L'indice Levkovich de Citi a bondi à des niveaux jamais vus depuis avant le krach Internet, mais la banque relève son objectif S&P 500 à 8 100.
Le modèle Panique/Euphorie de Citi est monté à 0,93 la semaine dernière, son plus haut niveau depuis le rallye post-Covid et proche des niveaux ayant précédé l'éclatement de la bulle Internet. Cet indicateur, rebaptisé indice Levkovich en 2021 en l'honneur de feu Tobias Levkovich, ancien stratège en chef des actions américaines, mesure neuf facteurs, notamment la dette sur marge, les volumes de transactions et les ventes à découvert.
« Le problème lorsqu'on utilise cet outil comme indicateur de timing, c'est que le marché monte plus qu'il ne baisse », a déclaré Scott Chronert, responsable de la stratégie actions américaines chez Citi. Les actions peuvent « exister dans des conditions euphoriques » jusqu'à ce qu'elles aient une raison concrète de chuter, a-t-il ajouté.
Des lectures supérieures à 0,38 signalent l'euphorie, tandis que tout niveau inférieur à moins 0,17 indique la panique. Il y a un an, l'indice se situait à 0,19 — fermement en territoire neutre. Le S&P 500 a gagné près de 8 % cette année, les valeurs des semi-conducteurs menant la charge. Micron Technology Inc., Intel Corp., Advanced Micro Devices Inc. et le sud-coréen SK Hynix Inc. ont tous plus que doublé depuis janvier.
Historiquement, lorsque l'indice atteint ces niveaux, le S&P 500 a enregistré un recul médian de 13 % au cours des 12 mois suivants. Pourtant, Citi a relevé son objectif de fin d'année pour l'indice de référence à 8 100, contre 7 700, ce qui implique une hausse potentielle d'environ 7 % par rapport aux niveaux actuels. Le nouvel objectif valorise l'indice à un peu plus de 20 fois les prévisions de bénéfices par action de Citi pour 2027, reflétant la conviction que la croissance des bénéfices portée par un « supercycle » de dépenses en IA continuera de dépasser l'expansion économique.
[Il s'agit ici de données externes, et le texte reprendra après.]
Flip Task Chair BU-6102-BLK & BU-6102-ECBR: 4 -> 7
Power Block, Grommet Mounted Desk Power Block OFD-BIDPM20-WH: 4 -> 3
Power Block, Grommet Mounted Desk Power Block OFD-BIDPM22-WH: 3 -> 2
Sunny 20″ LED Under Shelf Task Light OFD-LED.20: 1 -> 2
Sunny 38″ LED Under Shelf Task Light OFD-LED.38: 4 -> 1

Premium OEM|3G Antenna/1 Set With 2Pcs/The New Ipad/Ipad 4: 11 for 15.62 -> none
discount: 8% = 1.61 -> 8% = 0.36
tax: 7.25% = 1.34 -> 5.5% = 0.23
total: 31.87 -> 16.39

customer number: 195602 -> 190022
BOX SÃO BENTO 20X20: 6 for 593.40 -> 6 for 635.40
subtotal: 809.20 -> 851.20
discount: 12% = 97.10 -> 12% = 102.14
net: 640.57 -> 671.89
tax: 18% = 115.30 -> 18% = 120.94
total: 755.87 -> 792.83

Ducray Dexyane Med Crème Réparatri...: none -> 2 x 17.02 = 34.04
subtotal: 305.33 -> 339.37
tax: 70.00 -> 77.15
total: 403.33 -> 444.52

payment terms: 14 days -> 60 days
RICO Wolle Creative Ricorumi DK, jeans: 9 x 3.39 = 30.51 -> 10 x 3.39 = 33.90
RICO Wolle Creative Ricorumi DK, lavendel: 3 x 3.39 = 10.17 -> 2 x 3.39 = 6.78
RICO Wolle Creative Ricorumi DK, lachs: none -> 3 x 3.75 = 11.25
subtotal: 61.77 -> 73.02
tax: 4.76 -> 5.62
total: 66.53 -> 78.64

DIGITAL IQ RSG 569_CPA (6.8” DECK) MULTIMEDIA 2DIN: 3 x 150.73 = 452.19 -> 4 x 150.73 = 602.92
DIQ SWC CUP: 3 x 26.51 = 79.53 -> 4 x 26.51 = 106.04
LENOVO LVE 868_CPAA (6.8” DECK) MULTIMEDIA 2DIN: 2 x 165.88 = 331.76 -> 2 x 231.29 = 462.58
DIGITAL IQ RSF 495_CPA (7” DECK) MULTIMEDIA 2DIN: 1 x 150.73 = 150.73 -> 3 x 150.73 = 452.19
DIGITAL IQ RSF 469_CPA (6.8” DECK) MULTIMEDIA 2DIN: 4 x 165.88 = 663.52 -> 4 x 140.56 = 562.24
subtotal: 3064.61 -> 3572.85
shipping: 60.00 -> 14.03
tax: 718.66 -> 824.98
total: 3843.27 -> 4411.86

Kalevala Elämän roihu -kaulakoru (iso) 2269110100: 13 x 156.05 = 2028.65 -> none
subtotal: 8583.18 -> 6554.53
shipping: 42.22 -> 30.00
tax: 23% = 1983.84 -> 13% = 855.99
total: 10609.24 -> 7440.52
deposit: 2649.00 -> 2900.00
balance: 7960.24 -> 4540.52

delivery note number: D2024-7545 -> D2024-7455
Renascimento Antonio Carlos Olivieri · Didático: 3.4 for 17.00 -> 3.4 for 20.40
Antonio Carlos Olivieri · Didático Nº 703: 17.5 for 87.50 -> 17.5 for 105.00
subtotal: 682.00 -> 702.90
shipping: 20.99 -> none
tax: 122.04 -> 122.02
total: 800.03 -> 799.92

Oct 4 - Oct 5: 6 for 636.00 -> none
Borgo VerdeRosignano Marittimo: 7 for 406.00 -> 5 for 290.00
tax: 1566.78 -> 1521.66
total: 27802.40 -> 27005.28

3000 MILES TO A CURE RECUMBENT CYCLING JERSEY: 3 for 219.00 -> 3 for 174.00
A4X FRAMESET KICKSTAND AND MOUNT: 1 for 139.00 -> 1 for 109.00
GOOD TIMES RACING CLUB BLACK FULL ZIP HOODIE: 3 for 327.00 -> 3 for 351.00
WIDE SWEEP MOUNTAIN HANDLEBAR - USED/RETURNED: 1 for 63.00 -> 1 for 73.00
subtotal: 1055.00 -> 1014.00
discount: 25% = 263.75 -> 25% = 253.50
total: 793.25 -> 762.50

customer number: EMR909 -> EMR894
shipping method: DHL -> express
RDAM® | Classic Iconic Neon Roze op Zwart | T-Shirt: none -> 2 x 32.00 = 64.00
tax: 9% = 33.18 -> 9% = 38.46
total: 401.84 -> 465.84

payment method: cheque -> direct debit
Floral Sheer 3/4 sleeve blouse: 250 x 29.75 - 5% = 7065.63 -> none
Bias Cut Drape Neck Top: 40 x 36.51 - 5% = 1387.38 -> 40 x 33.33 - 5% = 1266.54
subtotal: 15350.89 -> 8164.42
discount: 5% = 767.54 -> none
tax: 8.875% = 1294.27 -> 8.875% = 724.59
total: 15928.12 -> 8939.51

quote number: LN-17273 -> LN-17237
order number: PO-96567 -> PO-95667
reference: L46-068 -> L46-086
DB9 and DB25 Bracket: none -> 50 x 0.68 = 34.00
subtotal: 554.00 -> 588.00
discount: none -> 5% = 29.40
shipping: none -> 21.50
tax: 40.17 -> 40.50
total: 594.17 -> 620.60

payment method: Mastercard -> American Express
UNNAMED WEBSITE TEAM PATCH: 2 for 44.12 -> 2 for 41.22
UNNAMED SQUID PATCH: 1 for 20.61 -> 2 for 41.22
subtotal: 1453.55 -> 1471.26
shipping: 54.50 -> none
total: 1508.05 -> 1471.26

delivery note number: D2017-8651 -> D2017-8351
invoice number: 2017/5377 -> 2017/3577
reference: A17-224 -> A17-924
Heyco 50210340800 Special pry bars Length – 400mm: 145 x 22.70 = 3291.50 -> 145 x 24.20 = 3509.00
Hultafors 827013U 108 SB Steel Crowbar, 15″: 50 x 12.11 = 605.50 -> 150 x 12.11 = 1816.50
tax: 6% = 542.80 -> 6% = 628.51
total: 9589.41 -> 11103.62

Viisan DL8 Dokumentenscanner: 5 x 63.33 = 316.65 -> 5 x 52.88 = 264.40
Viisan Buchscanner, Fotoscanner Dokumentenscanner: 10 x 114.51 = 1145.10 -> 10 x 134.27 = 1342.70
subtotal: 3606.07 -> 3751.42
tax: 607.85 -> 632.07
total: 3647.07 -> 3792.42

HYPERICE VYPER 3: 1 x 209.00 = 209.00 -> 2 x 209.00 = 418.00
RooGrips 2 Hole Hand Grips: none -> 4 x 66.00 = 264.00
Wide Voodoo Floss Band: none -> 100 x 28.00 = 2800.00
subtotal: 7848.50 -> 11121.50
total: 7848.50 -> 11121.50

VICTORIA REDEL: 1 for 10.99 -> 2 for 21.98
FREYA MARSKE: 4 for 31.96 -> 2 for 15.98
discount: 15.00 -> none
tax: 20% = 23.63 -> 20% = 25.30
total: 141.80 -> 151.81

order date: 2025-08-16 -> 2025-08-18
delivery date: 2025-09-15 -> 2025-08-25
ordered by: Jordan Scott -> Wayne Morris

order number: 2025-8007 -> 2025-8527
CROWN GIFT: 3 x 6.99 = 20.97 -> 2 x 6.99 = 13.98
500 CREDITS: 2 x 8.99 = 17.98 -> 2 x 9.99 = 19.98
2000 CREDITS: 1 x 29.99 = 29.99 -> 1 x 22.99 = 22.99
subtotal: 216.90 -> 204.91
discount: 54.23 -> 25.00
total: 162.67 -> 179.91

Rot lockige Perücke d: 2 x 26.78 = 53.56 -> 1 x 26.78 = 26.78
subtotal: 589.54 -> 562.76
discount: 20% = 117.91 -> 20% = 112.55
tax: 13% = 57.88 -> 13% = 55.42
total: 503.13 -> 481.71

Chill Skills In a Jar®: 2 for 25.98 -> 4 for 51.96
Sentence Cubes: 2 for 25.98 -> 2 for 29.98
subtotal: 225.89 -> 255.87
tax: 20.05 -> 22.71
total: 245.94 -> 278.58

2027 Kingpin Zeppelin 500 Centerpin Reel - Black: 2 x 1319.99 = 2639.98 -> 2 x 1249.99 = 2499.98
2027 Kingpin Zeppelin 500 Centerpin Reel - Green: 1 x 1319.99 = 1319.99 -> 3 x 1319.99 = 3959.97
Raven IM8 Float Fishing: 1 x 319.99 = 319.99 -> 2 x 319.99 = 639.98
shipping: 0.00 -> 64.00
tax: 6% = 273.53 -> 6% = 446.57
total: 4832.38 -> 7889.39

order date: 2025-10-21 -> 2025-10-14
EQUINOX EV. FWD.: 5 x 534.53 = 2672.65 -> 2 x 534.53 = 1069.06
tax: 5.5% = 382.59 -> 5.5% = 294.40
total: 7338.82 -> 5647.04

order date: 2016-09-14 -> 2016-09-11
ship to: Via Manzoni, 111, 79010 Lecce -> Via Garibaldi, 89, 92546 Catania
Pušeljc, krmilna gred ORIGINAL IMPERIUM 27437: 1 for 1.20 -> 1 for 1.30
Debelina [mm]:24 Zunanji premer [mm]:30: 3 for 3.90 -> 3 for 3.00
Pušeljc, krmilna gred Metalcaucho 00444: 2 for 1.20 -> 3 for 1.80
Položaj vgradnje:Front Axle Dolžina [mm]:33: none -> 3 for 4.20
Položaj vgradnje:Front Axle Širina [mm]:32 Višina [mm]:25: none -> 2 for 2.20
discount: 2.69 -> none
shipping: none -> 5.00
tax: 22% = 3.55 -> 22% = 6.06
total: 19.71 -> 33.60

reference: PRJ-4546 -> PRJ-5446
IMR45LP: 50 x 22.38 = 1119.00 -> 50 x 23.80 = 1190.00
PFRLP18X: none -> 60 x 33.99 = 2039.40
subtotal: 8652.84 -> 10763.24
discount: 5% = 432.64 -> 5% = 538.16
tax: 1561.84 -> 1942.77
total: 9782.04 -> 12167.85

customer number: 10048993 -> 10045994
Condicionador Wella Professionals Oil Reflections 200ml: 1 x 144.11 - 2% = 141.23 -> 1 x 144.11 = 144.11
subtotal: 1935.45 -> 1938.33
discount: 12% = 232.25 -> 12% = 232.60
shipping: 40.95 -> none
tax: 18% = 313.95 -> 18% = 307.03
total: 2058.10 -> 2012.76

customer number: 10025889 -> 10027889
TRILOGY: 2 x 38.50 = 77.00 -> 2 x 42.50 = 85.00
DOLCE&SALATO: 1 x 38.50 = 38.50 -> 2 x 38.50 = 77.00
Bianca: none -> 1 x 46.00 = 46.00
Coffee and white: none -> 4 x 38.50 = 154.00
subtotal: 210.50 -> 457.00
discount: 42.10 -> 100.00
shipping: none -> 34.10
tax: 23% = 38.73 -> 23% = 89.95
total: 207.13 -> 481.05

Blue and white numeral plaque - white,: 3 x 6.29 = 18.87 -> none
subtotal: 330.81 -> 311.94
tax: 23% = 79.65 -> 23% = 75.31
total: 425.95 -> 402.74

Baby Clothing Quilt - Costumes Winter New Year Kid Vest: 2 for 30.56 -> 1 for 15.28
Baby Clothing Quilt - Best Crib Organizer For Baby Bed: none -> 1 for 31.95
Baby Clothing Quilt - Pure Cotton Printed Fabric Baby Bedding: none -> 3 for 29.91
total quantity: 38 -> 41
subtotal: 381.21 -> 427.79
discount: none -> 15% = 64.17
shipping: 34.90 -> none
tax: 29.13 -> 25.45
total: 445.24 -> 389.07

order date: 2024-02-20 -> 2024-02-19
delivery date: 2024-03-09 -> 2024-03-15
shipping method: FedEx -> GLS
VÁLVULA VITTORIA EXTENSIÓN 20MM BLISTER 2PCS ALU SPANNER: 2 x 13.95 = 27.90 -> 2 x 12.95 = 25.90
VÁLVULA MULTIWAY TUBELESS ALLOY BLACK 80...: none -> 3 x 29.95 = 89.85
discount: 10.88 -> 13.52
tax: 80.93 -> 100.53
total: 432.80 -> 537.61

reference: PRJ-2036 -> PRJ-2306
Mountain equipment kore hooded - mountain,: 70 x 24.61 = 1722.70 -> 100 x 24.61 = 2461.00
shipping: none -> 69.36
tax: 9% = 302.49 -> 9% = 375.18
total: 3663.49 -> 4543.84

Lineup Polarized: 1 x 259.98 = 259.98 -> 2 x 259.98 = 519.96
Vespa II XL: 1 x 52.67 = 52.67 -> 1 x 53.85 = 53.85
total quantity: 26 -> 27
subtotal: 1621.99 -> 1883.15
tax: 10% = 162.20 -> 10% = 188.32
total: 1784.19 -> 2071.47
Euphorie contre dynamique des bénéfices
JPMorgan Chase & Co. a noté que davantage de fonds négociés en bourse (ETF) à effet de levier sur actions individuelles ont été lancés l'année dernière que pour toute autre catégorie, dont beaucoup liés aux grands noms de l'IA tels que Sandisk Corp., Lumentum Holdings Inc. et IREN Ltd. Ces produits utilisent des options pour amplifier les rendements, ajoutant à l'effervescence d'un marché où l'indice Levkovich signale déjà une complaisance extrême.
Brian Kersmanc de GQG Partners, un investisseur axé sur la valeur, a déclaré être préoccupé par ce qu'il a appelé « l'euphorie complète » pour tout ce qui touche à l'IA, tout en concédant qu'« il est extrêmement difficile d'appeler un sommet ». Sa prudence reflète une tension plus large : les données de sentiment suggèrent que le marché est surévalué et vulnérable à une correction, mais la dynamique sous-jacente des bénéfices reste solide.
Le rendement du Trésor à 10 ans a évolué dans une fourchette cette année, tandis que l'indice du dollar américain est resté élevé, créant un contexte transactif qui a historiquement tempéré les valorisations boursières. L'or est monté à des niveaux records, signalant que certains investisseurs se couvrent contre le scénario même dont l'indice Levkovich met en garde : un violent retour à la moyenne des actifs risqués.
Chronert a déclaré que le « supercycle » des dépenses en IA en est encore à ses étapes intermédiaires, suggérant que le vent favorable des bénéfices pourrait persister même si les inquiétudes liées aux valorisations s'accentuent. La tension entre l'euphorie à court terme et la croissance des bénéfices à long terme laisse les investisseurs face à un choix difficile : rester positionnés pour de nouveaux gains ou réduire le risque avant une potentielle correction.
Cet article est fourni à titre informatif uniquement et ne constitue pas un conseil en investissement.